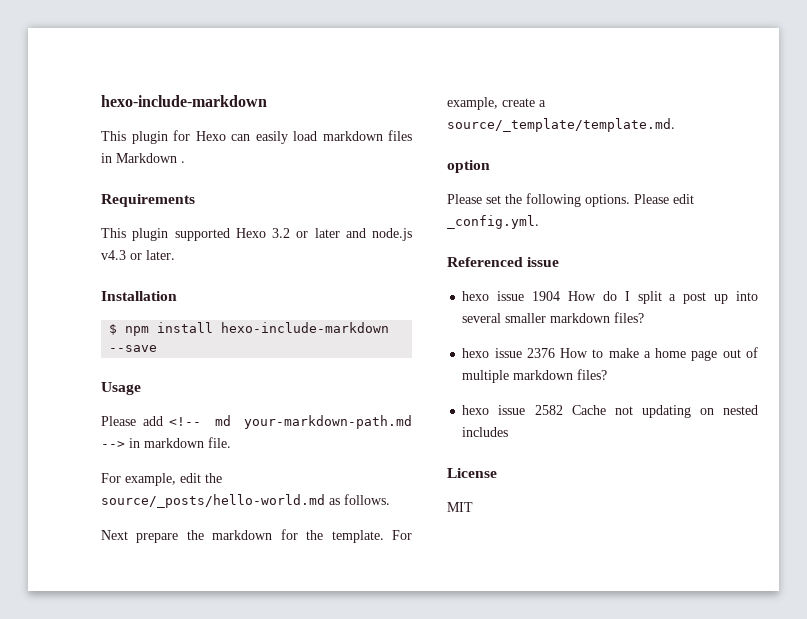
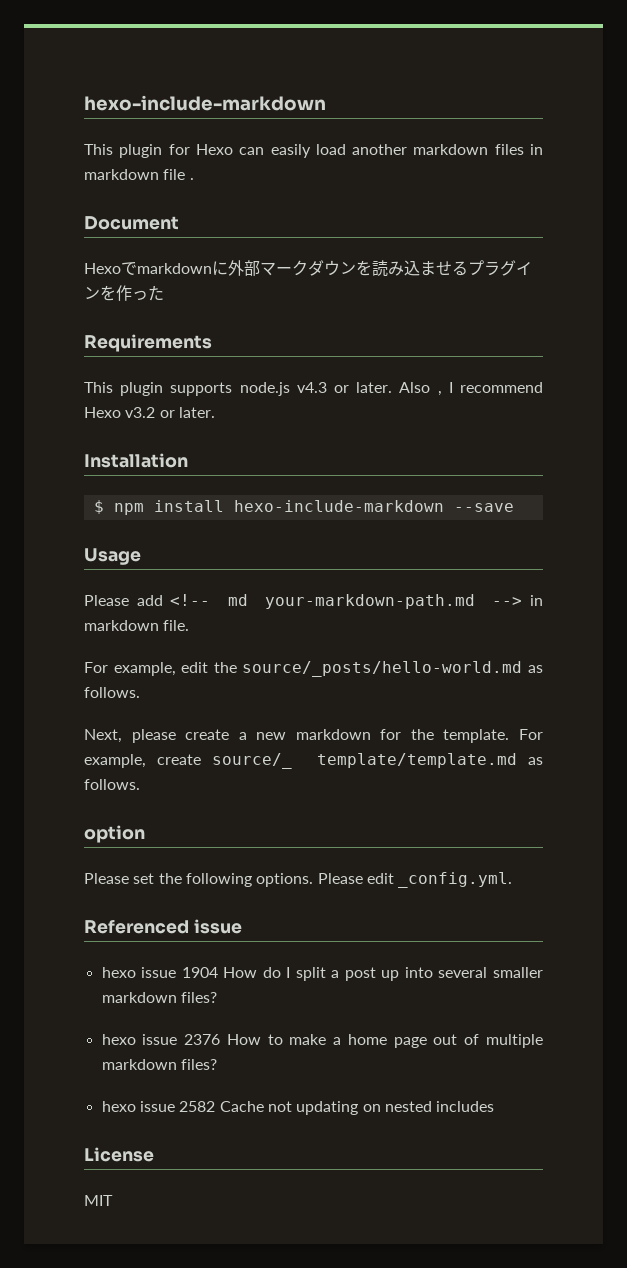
- This plugin for Hexo can easily load markdown files in Markdown .
+ This plugin for Hexo can easily load another markdown files in markdown file .
+ Document
+ Hexoでmarkdownに外部マークダウンを読み込ませるプラグインを作った
  Requirements
- This plugin supported Hexo 3.2 or later and node.js v4.3 or later.
+ This plugin supports node.js v4.3 or later. Also , I recommend Hexo v3.2 or later.
- Next prepare the markdown for the template.
+ Next, please create a new markdown for the template.
- For example, create a source/_template/template.md.
+ For example, create source/_ template/template.md as follows.

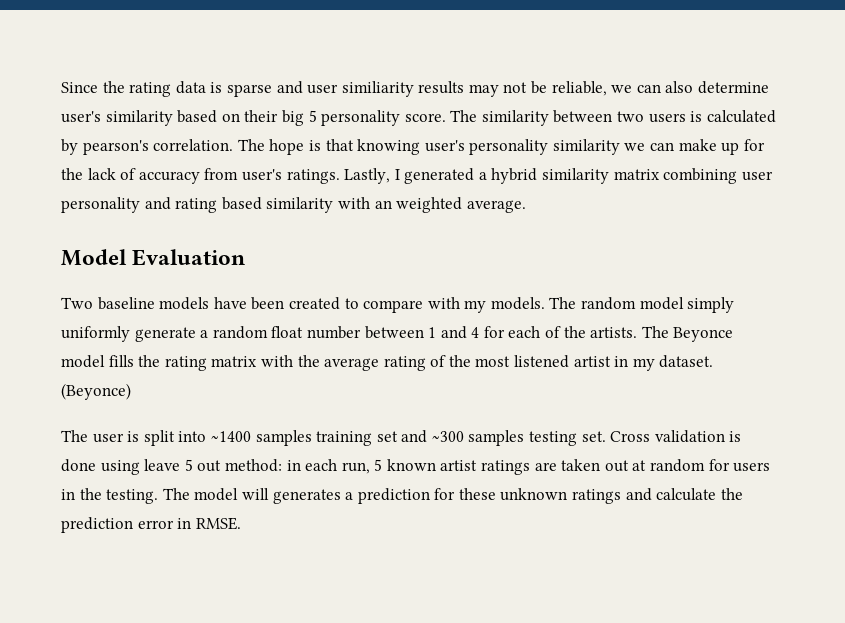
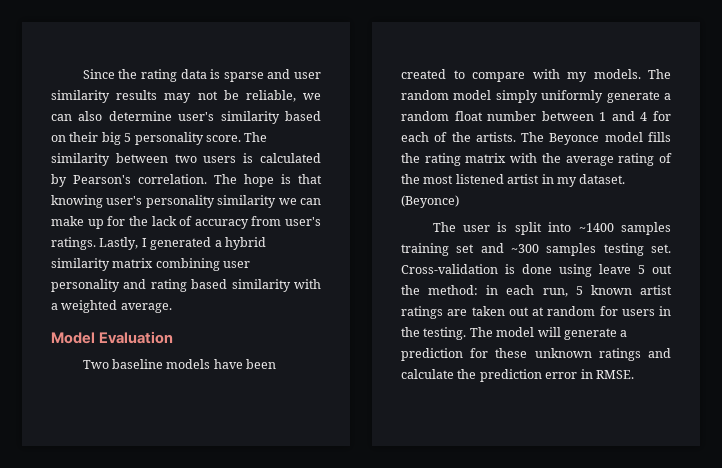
- Since the rating data is sparse and user similiarity results may not be reliable, we can also determine user's similarity based on their big 5 personality score.
+ Since the rating data is sparse and user similarity results may not be reliable, we can also determine user's similarity based on their big 5 personality score.
- The similarity between two users is calculated by pearson's correlation.
+ The similarity between two users is calculated by Pearson's correlation.
- Lastly, I generated a hybrid similarity matrix combining user personality and rating based similarity with an weighted average.
+ Lastly, I generated a hybrid similarity matrix combining user personality and rating based similarity with a weighted average.
- Cross validation is done using leave 5 out method: in each run, 5 known artist ratings are taken out at random for users in the testing.
+ Cross-validation is done using leave 5 out the method: in each run, 5 known artist ratings are taken out at random for users in the testing.
- The model will generates a prediction for these unknown ratings and calculate the prediction error in RMSE.
+ The model will generate a prediction for these unknown ratings and calculate the prediction error in RMSE.

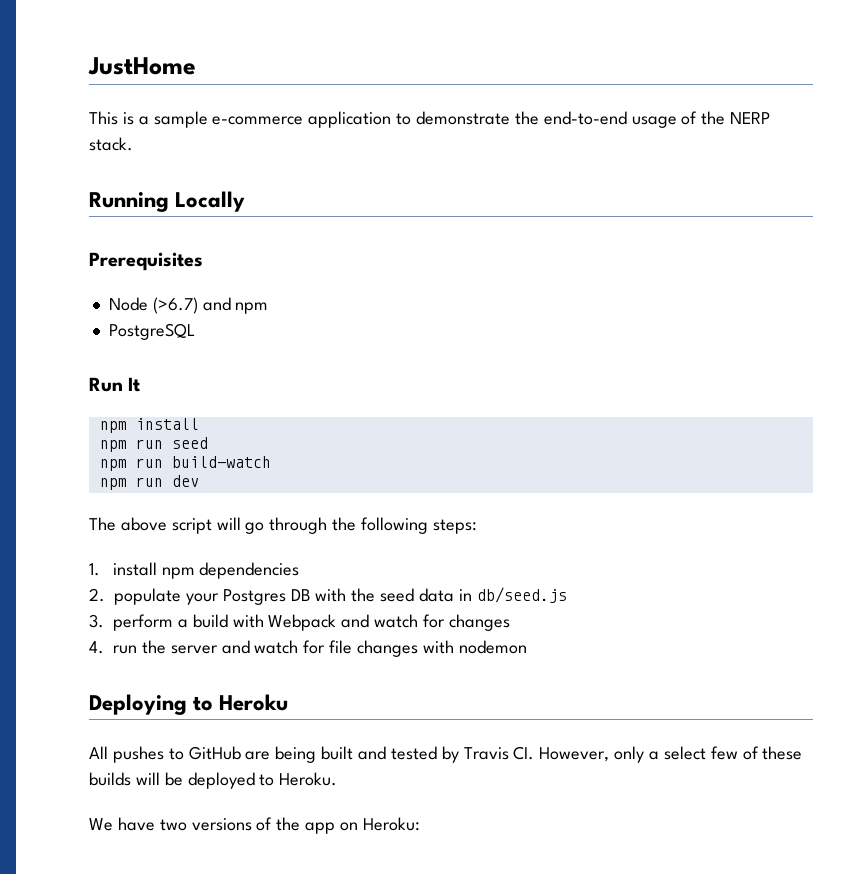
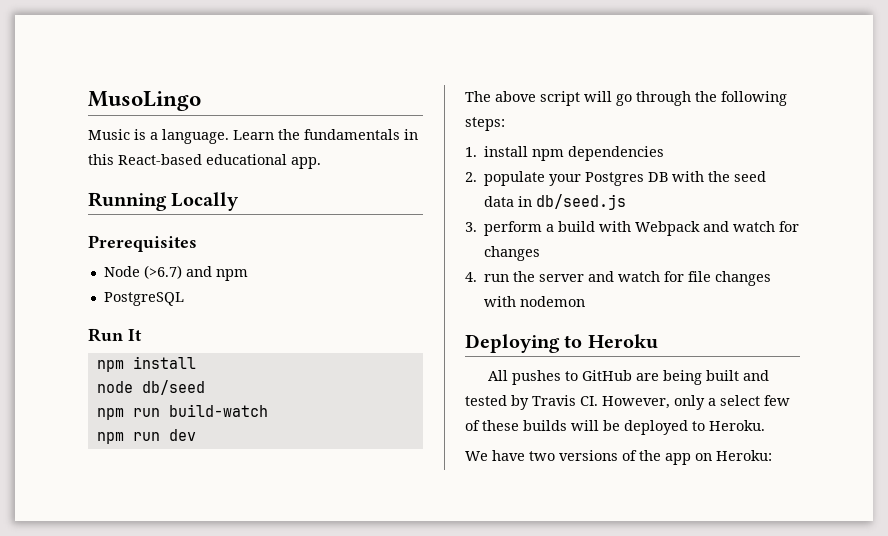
- JustHome
- This is a sample e-commerce application to demonstrate the end-to-end usage of the NERP stack.
+ MusoLingo
+ Music is a language. Learn the fundamentals in this React-based educational app.
- npm run seed
+ node db/seed

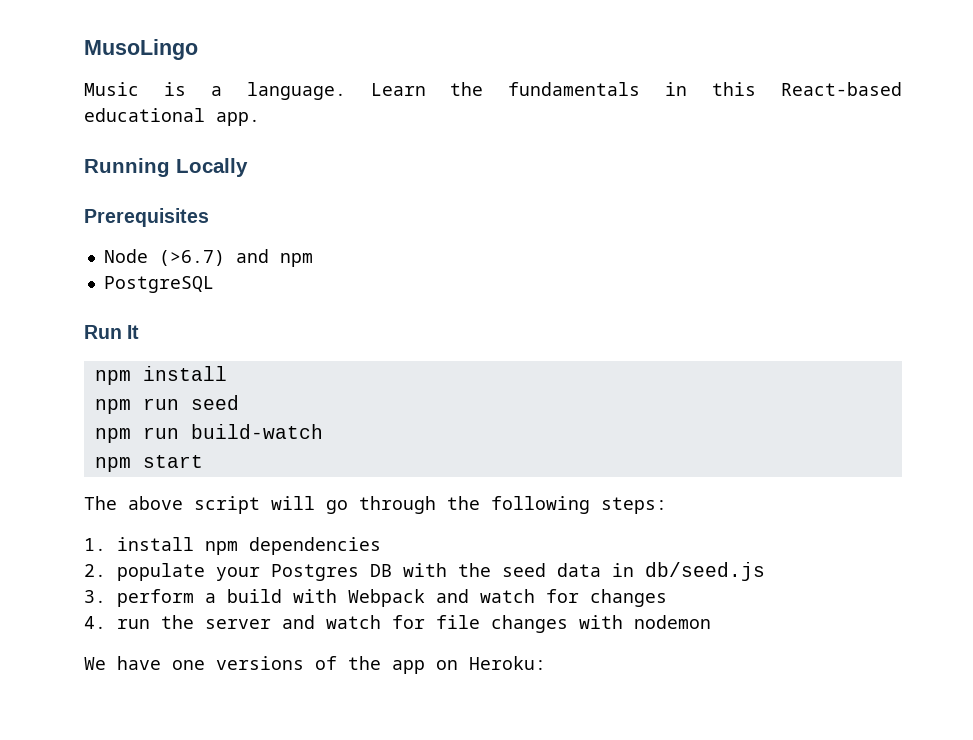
- node db/seed
+ npm run seed
- npm run dev
+ npm start
- Deploying to Heroku
- All pushes to GitHub are being built and tested by Travis CI. However, only a select few of these builds will be deployed to Heroku.
- We have two versions of the app on Heroku:
+ We have one versions of the app on Heroku:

#### Work instruction:
In the material above, retype exactly the lines that run from the one containing "Cross-validation is done" through the last line, and keep out the pictures.

#### Problem solution:
+ Cross-validation is done using leave 5 out the method: in each run, 5 known artist ratings are taken out at random for users in the testing.
- The model will generates a prediction for these unknown ratings and calculate the prediction error in RMSE.
+ The model will generate a prediction for these unknown ratings and calculate the prediction error in RMSE.

- JustHome
- This is a sample e-commerce application to demonstrate the end-to-end usage of the NERP stack.
+ MusoLingo
+ Music is a language. Learn the fundamentals in this React-based educational app.
- npm run seed
+ node db/seed

- node db/seed
+ npm run seed
- npm run dev
+ npm start
- Deploying to Heroku
- All pushes to GitHub are being built and tested by Travis CI. However, only a select few of these builds will be deployed to Heroku.
- We have two versions of the app on Heroku:
+ We have one versions of the app on Heroku:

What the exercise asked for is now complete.